Ne diyorsun sen? Orada durmama bile
tahammül etmediler. Bir de içeri mi alacaklar?”
“Parasıyla değil mi?”
“Elbette parasıyla, fakat onların değirmenine su taşımayalım. Zaten bildiğimiz
ve yaşadığımı şeyler!”
…
…
Ama dur, daha iyi bir fikrim var. Biraz sabredersen açık havada gerçek bir film
izleyeceksin. Bizim huzurumuz kaçtıysa onların da huzuru kaçmalı. Söyle, var
mısın?”
“Evet, varım ama nasıl olacak o iş?”
“Sen o işi bana bırak! Öncelikle birkaç kutu ile poşet bulmamız lazım. Sonrası
kolay… Gel benimle.”
Süslü caddenin arka sokağında buldular aradıklarını. Çılgınca tüketimin hiç
durmadığı kentte atıktan çok ne olabilirdi!
“Dükkândan alsaydık ya!”
“Olmaz, olay yerinde ne tanık ne de iz bırakmalıyız.”
“Tamam, haklısın.”
“Bunların felsefesi böyledir
işte. Ön tarafa göz alıcı bir şey koyar, bütün pislikleri ardına gizlerler.

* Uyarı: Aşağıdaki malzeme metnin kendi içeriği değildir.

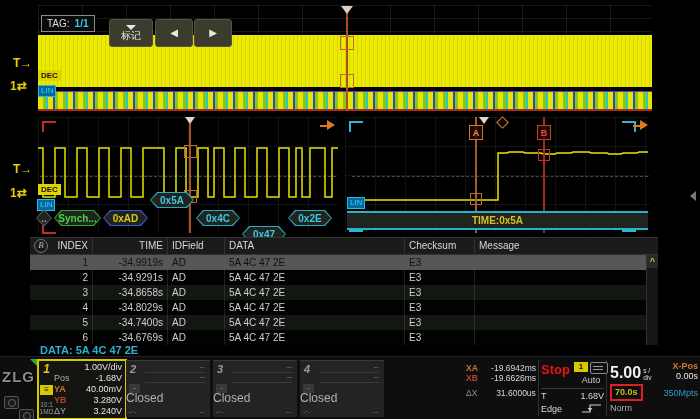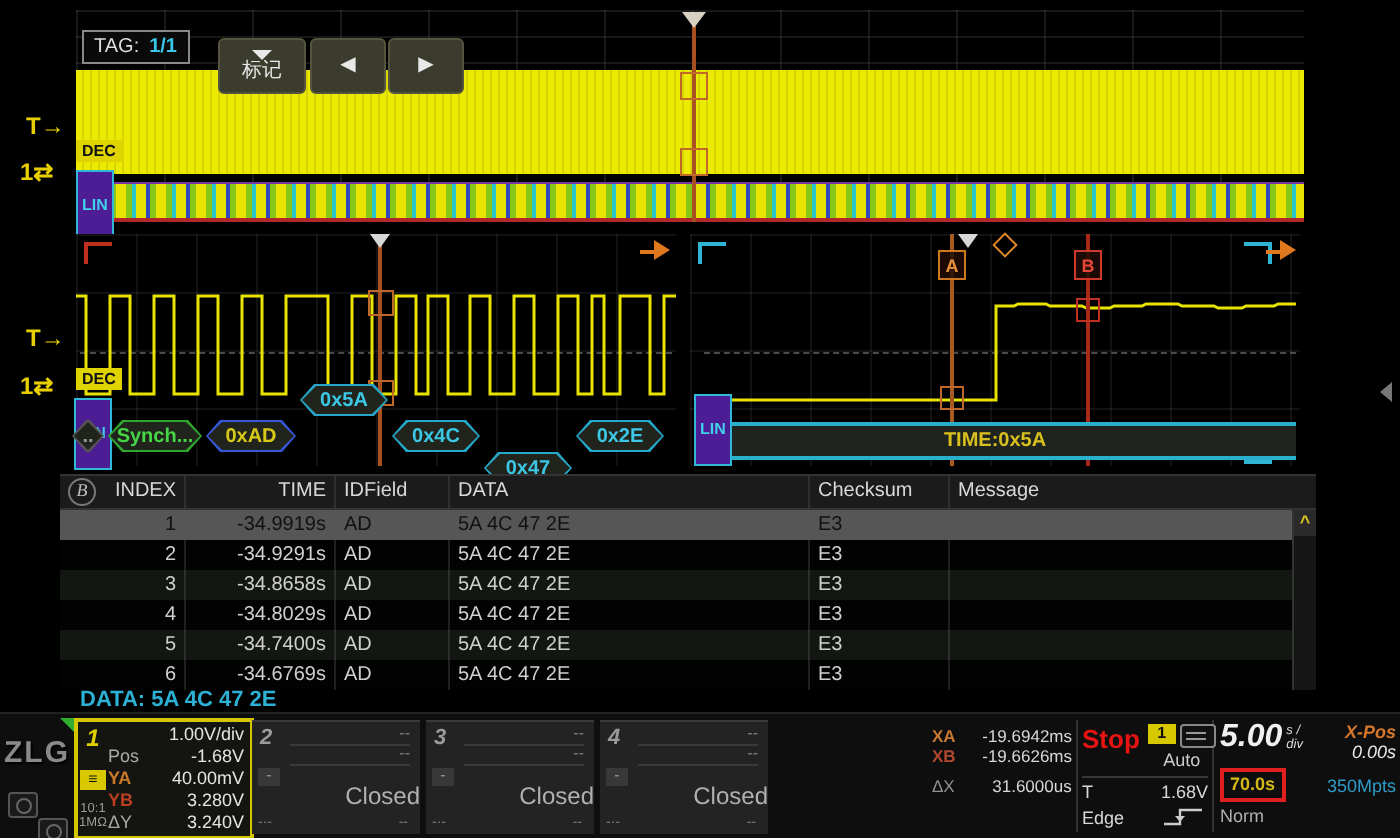"LIN" .lin-badge { background: #4c1d95 -> #0369a1; font-weight: bold -> normal; padding: 12px 2px -> 0 2px }
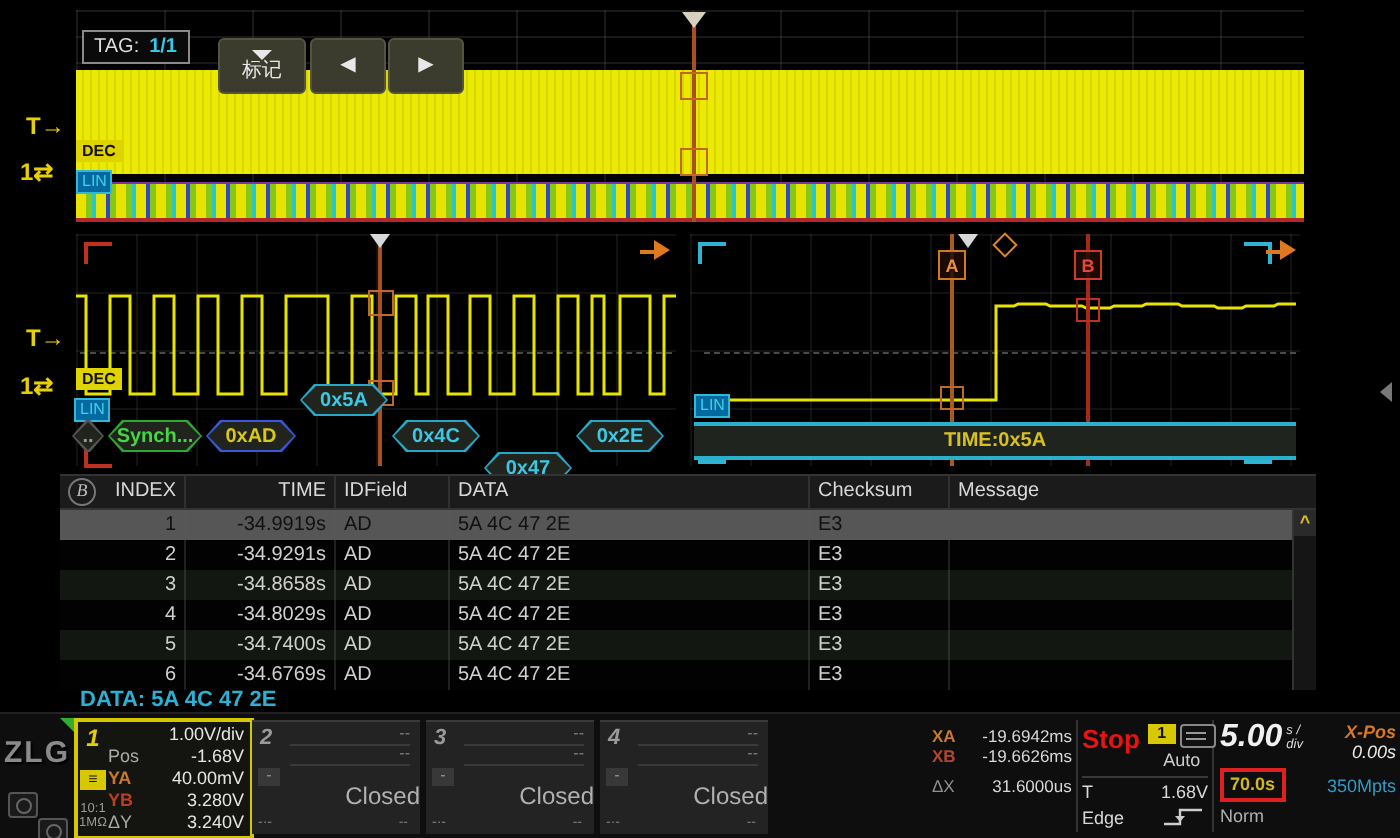"5.00" div { align-items: flex-start -> flex-end; font-style: italic -> none }
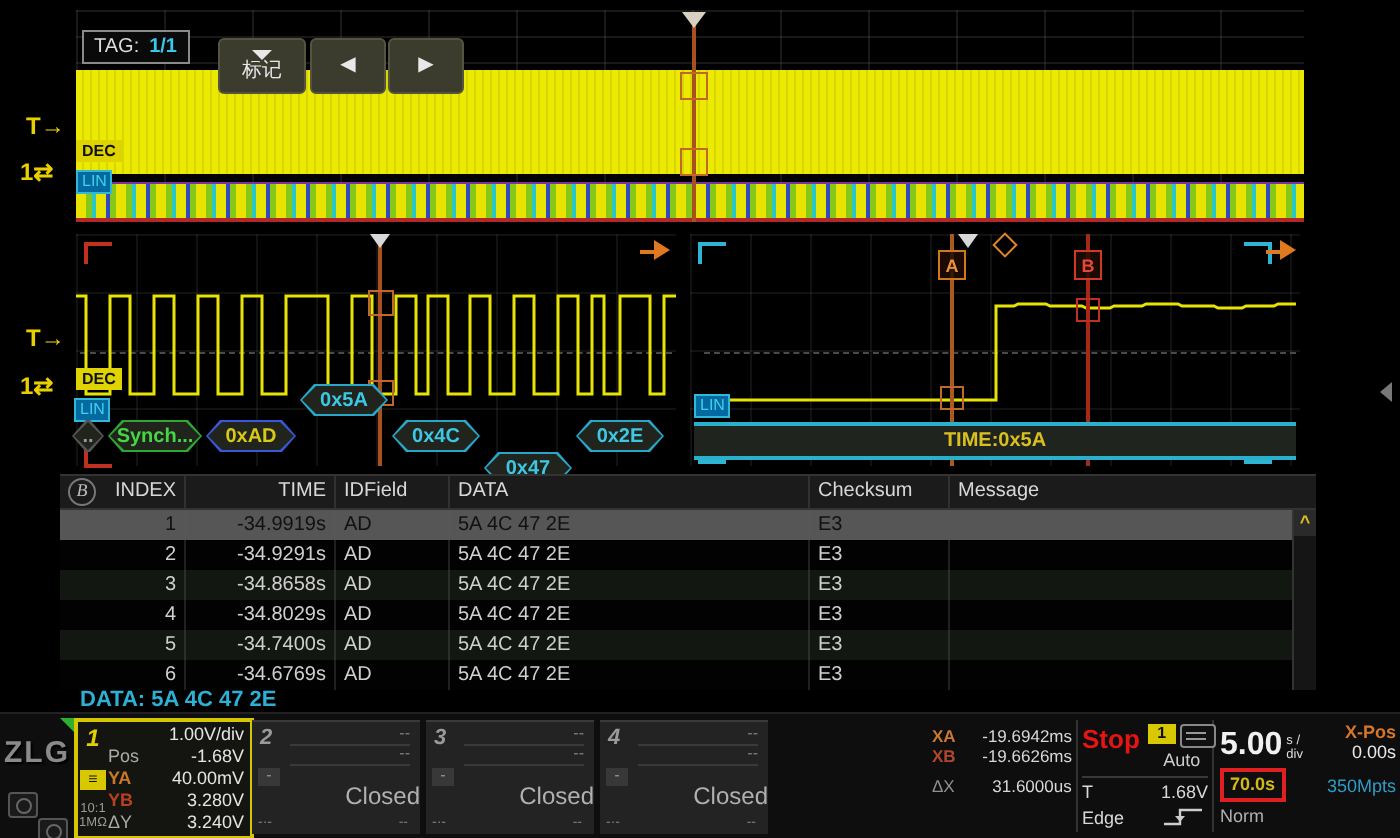"Closed" .chblk .state { text-align: right -> left }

Demokrasinin ardına savaşı, yardım kuruluşunun ardına insan kaçakçılığını,
barışın ardına ölümü… Tıpkı kokuşmuş arka sokaklarını gizlemek için ön tarafa şatafatlı
bir cadde inşa etmek gibi. O caddeyi birazdan karıştıracağız.”
“Başımıza iş açmayalım sonra?”
“Korkmana gerek yok. Çünkü işi başkasına yaptıracağız. Biz gidersek dikkat
çekeriz.”
“Saçmalama… Affedersin öyle demek istememiştim ama kime yaptıracağız?
“Para verdikten sonra pek çok kişi seve seve yapar. Zaten şu toplumun her
ferdinin birinci önceliği menfaattir. Üstelik kimseye zarar vermeye niyetim
yok. Onların attıkları bombalardan ölenlerimizin, sakatlarımızın, kayıp çocuklarımızın
haddi-hesabı yok. Yine de aynısını yapamayız. Sadece biraz korkutacağız, o
kadar. Sanırım buna hakkımız var, değil mi?”
Peki peki… Haydi ne yapacaksak yapalım, gittikçe
geriliyorum.
Kalabalığın içinde gözlerine
kestirdikleri bir genci bir şeyler sormak bahanesiyle lafa tuttular. Birkaç
espri, soğuk bir içecek ikramı derken konuya girdiler. “Şu zararsız paketi
bırak, paranı al git.” dediler. Teklif kabul edildi.
Genç adam, içi çer-çöple dolu kutuları temiz poşetlere doldurup sinemanın önüne
gidecek, orada telefonla oyalanıp poşetlerden birini unutmuş gibi bırakacak ve
ayrılacaktı. Bunun için günü kurtaracak miktarda para alacaktı.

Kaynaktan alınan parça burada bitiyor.